Los soberanistas catalanes parece que aprendieron la lección y, con pasos y provocaciones calculados, no quieren que su “destino”, una nueva relación con el Estado y que resumen en ese supuesto “derecho a decidir”, se decida, precisamente, en las Cortes españolas, donde recibirían la misma respuesta que ya obtuvo el expresidente vasco. En un alarde de “ingeniería política” –tan irregular, imaginativa y tramposa como la financiera-, y tras varias diadas de mentalización popular para sumar adeptos, emprenden una serie de iniciativas que aparentan actuar desde la legalidad para incumplir lo que compendia la legalidad –la Constitución- y adoptar acuerdos antidemocráticos en nombre de una democracia a la que subvierten. Con algo menos del 48 por ciento de los votos conseguidos en las últimas elecciones autonómicas, lo que les confiere una mayoría exigua en el Parlamento catalán, los soberanistas del Junts pel Sí -una amalgama formada por dos partidos opuestos, Convergencia Democrática de Cataluña y Esquerra Republicana-, apoyados por los antisistema de la CUP (Candidatura de Unidad Popular), aprueban una resolución con la que iniciar los trámites, sin negociación ni acuerdo con el Estado, que conduzcan a la secesión y declarar unilateralmente, de este modo, la República independiente de Cataluña. Todo un disparate legal, sin viabilidad en el contexto europeo e internacional ni en la configuración territorial nacional, pero coherente, en parte, con los deseos emocionales de la mitad de la población de aquella Comunidad.
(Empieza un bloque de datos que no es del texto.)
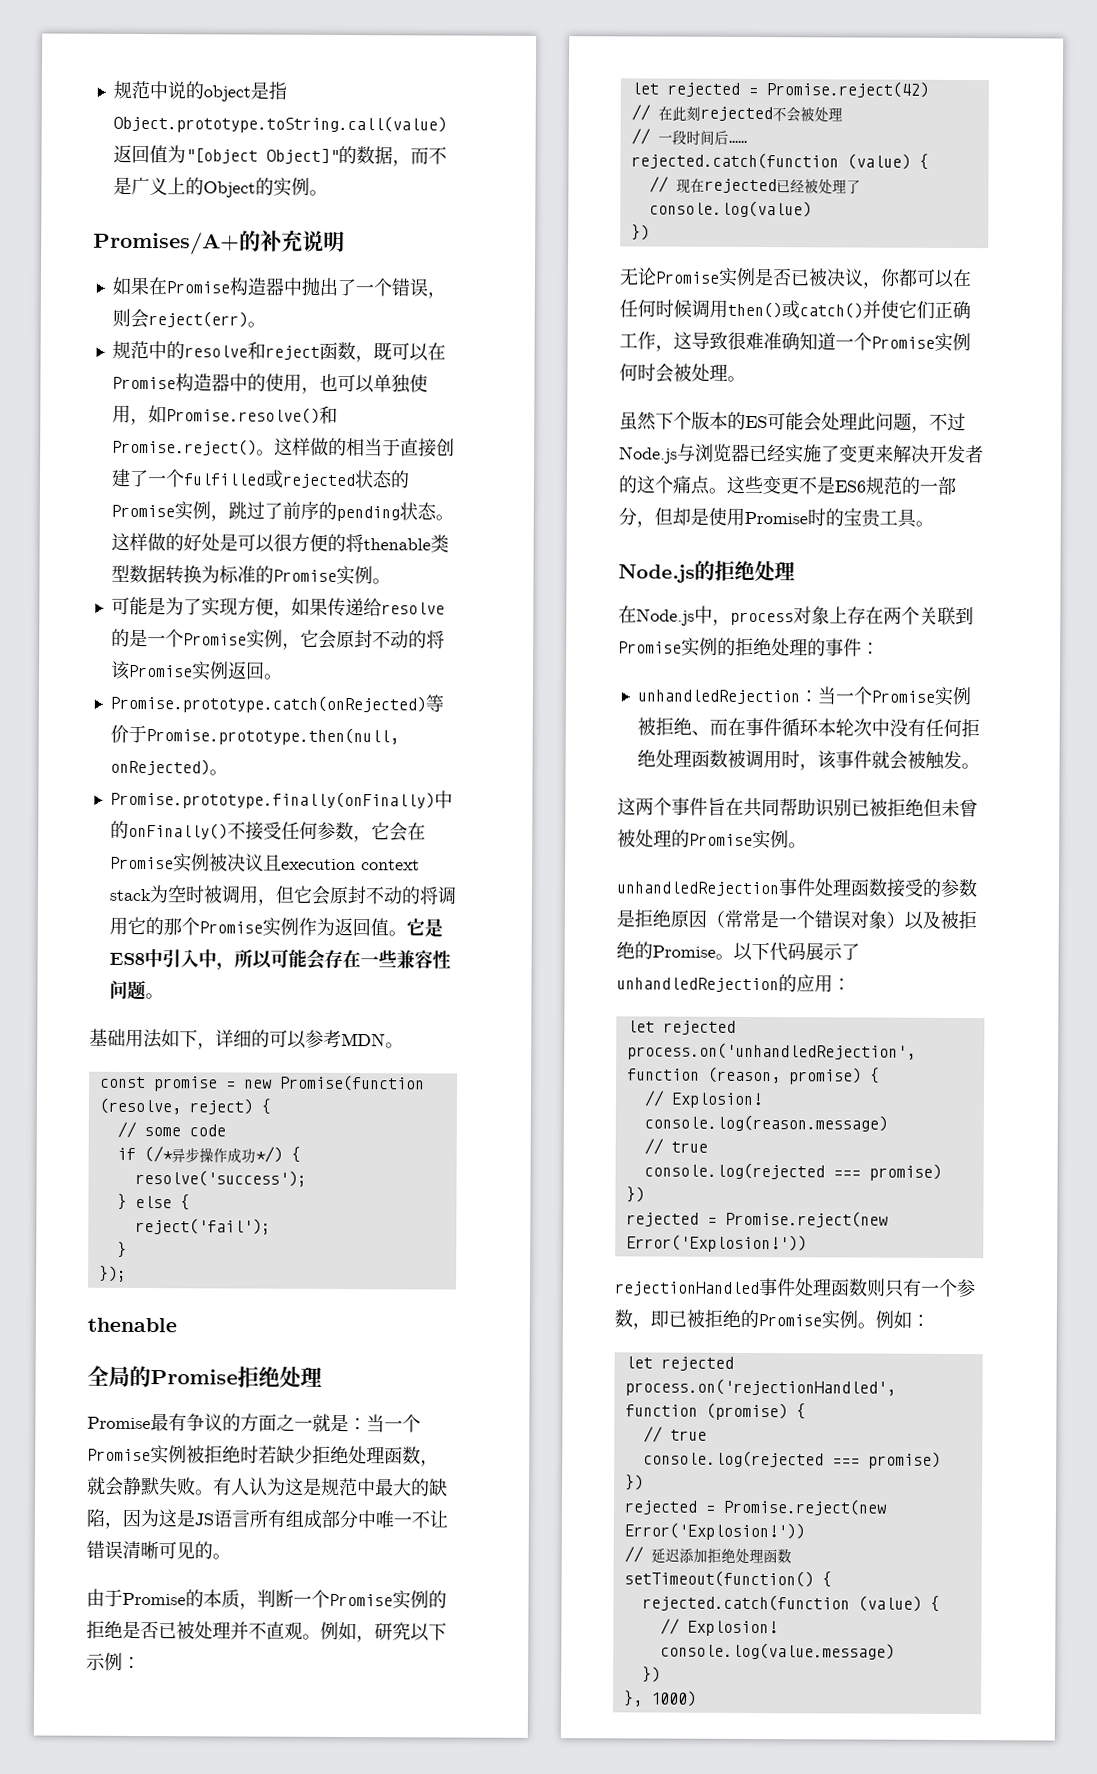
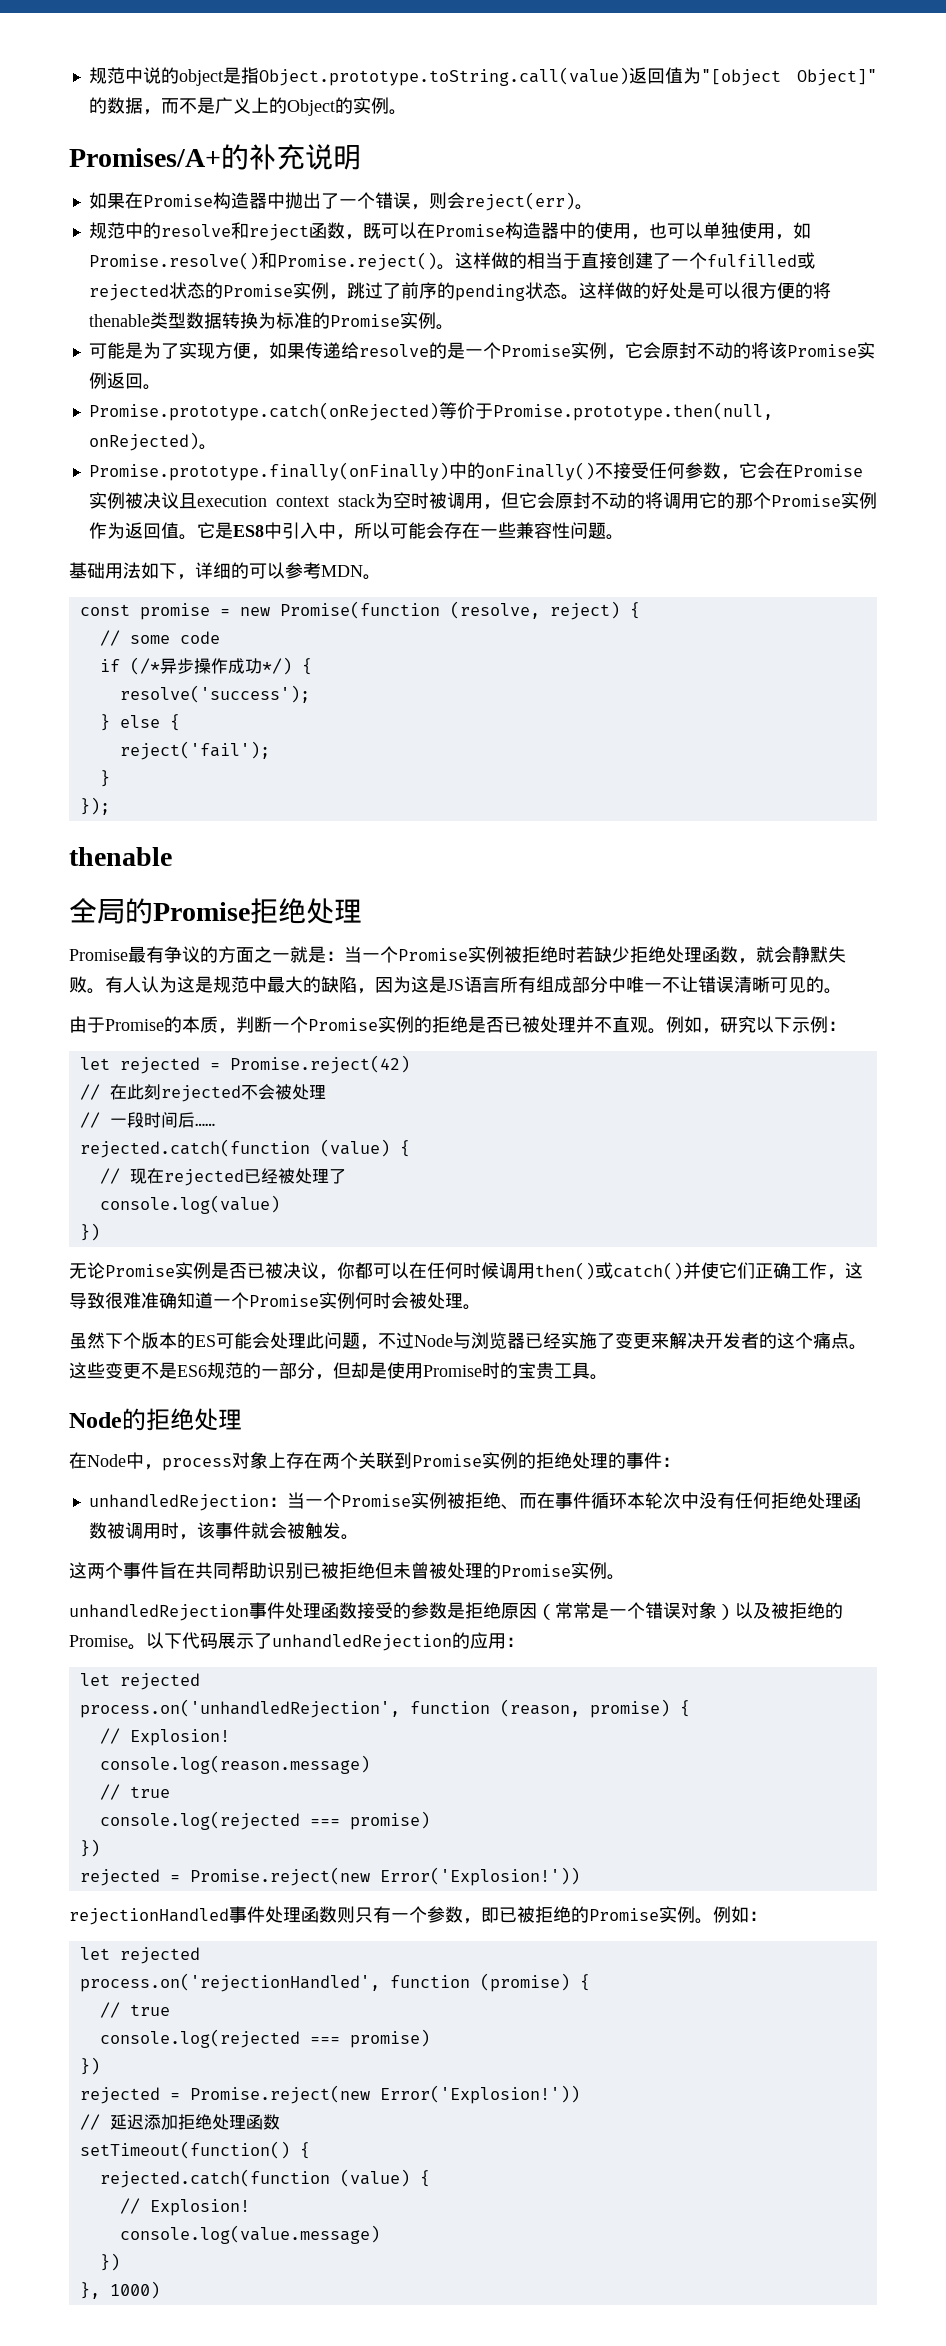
- 虽然下个版本的ES可能会处理此问题，不过Node.js与浏览器已经实施了变更来解决开发者的这个痛点。
+ 虽然下个版本的ES可能会处理此问题，不过Node与浏览器已经实施了变更来解决开发者的这个痛点。
- Node.js的拒绝处理
+ Node的拒绝处理
- 在Node.js中，process对象上存在两个关联到Promise实例的拒绝处理的事件：
+ 在Node中，process对象上存在两个关联到Promise实例的拒绝处理的事件：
La brecha de este desencuentro se agranda, encima, con una cierta sensación de agravio al percibir que, desde el Gobierno central, no se acaban de transferir todas las competencias que podrían administrar las Comunidades Autónomas ni se actualizan los recursos pertinentes para su desarrollo, según criterios y necesidades de éstas. Antes al contrario, el Ejecutivo de Mariano Rajoy hace lo imposible por “homogeneizar” el mapa competencial autonómico, recentralizando o controlando desde Madrid muchas materias que pertenecen al ámbito competencial de los gobiernos autonómicos, con el pretexto de defender la “unidad de España”. De esta manera, la política educativa, la sanitaria, la de medicamentos, la fiscal, hasta la de transportes o la “policial” constituyen caballos de batalla en los enfrentamientos que las autonomías mantienen con el Gobierno central, siendo el más importante y recurrente de ellos el del modelo de financiación autonómico, siempre supeditado al control de Hacienda y a la agenda coyuntural del Gobierno (que lo utiliza como arma de negociación), como esa imposición de “ajustar” el déficit a costa de rebajar servicios públicos y dejar sin recursos, por ejemplo, la Ley de Dependencia que aplican en gran medida los gobiernos regionales.
Esta “guerra” de nacionalismos, ocupados en defender sus respectivas particularidades en contra del interés general, se olvida que están condenados a cohabitar en un país plural en el que caben todas las singularidades, sin que ello implique privilegios sobre los demás, y que han de contribuir a mantener la cohesión social, no la división y la fractura de la sociedad. Cegados por el enfrentamiento, estos nacionalismos no exploran las salidas existentes para resolver, mediante la negociación y el diálogo, la actual situación crítica, en el marco del respeto a la legalidad y preservando las mutuas diferencias. No hay razones, en un Estado social y democrático de Derecho que reconoce y ampara las distintas sensibilidades de las autonomías y regiones, para la ruptura traumática y la violación de la ley, máxime cuando la misma Constitución y los Estatutos contemplan los procedimientos legales para su reforma y modificación, pudiendo acordarse una estructura federal del Estado, sin necesidad de partirlo ni segregarlo. Todo es posible con voluntad de diálogo y lealtad a las instituciones y al orden constitucional. Pero nada es posible desde la intransigencia y el desacato a la legalidad. Tanto aquí como en Japón, Australia o Estados Unidos. También en Cataluña, donde sólo resta el sentido común y la sensatez.